== Your goal ==
The expected output is every line of the data exactly as shown, minus the images.

--- Material provided Enclosed Below ---

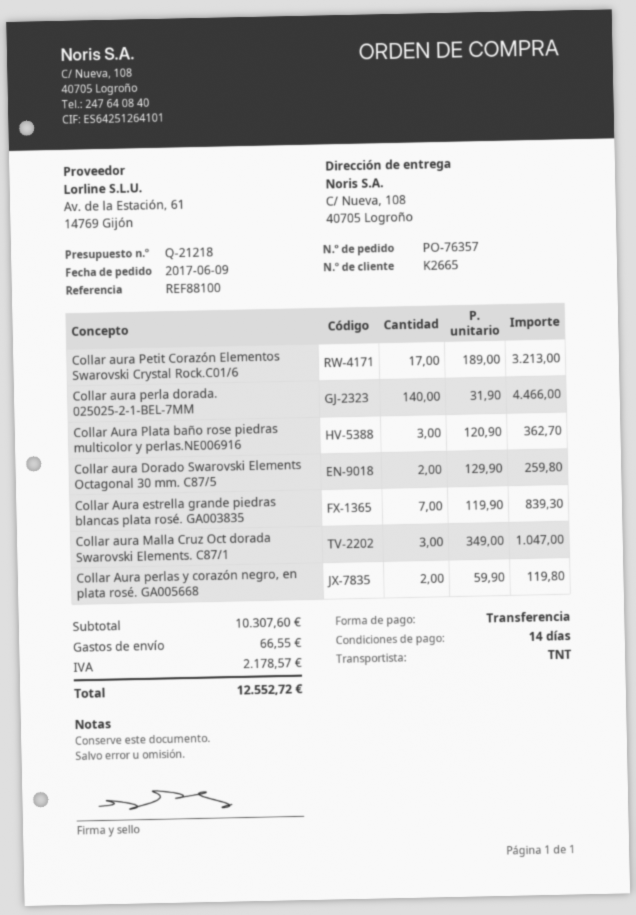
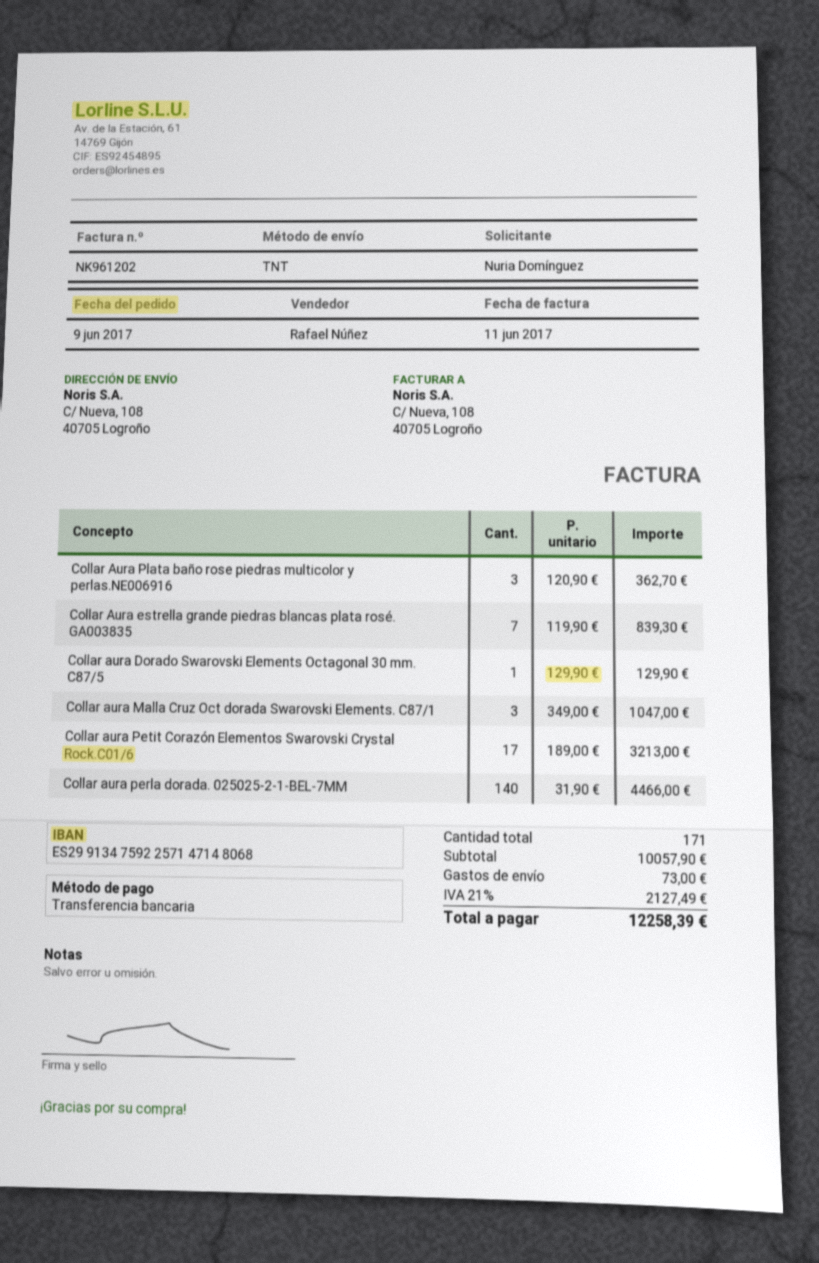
Collar aura Dorado Swarovski Elements Octagonal 30 mm. C87/5: 2 x 129.90 = 259.80 -> 1 x 129.90 = 129.90
Collar Aura perlas y corazón negro, en plata rosé. GA005668: 2 x 59.90 = 119.80 -> none
subtotal: 10307.60 -> 10057.90
shipping: 66.55 -> 73.00
tax: 2178.57 -> 2127.49
total: 12552.72 -> 12258.39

--- End of Enclosed Material provided ---

== Result below ==
Collar aura Dorado Swarovski Elements Octagonal 30 mm. C87/5: 2 x 129.90 = 259.80 -> 1 x 129.90 = 129.90
Collar Aura perlas y corazón negro, en plata rosé. GA005668: 2 x 59.90 = 119.80 -> none
subtotal: 10307.60 -> 10057.90
shipping: 66.55 -> 73.00
tax: 2178.57 -> 2127.49
total: 12552.72 -> 12258.39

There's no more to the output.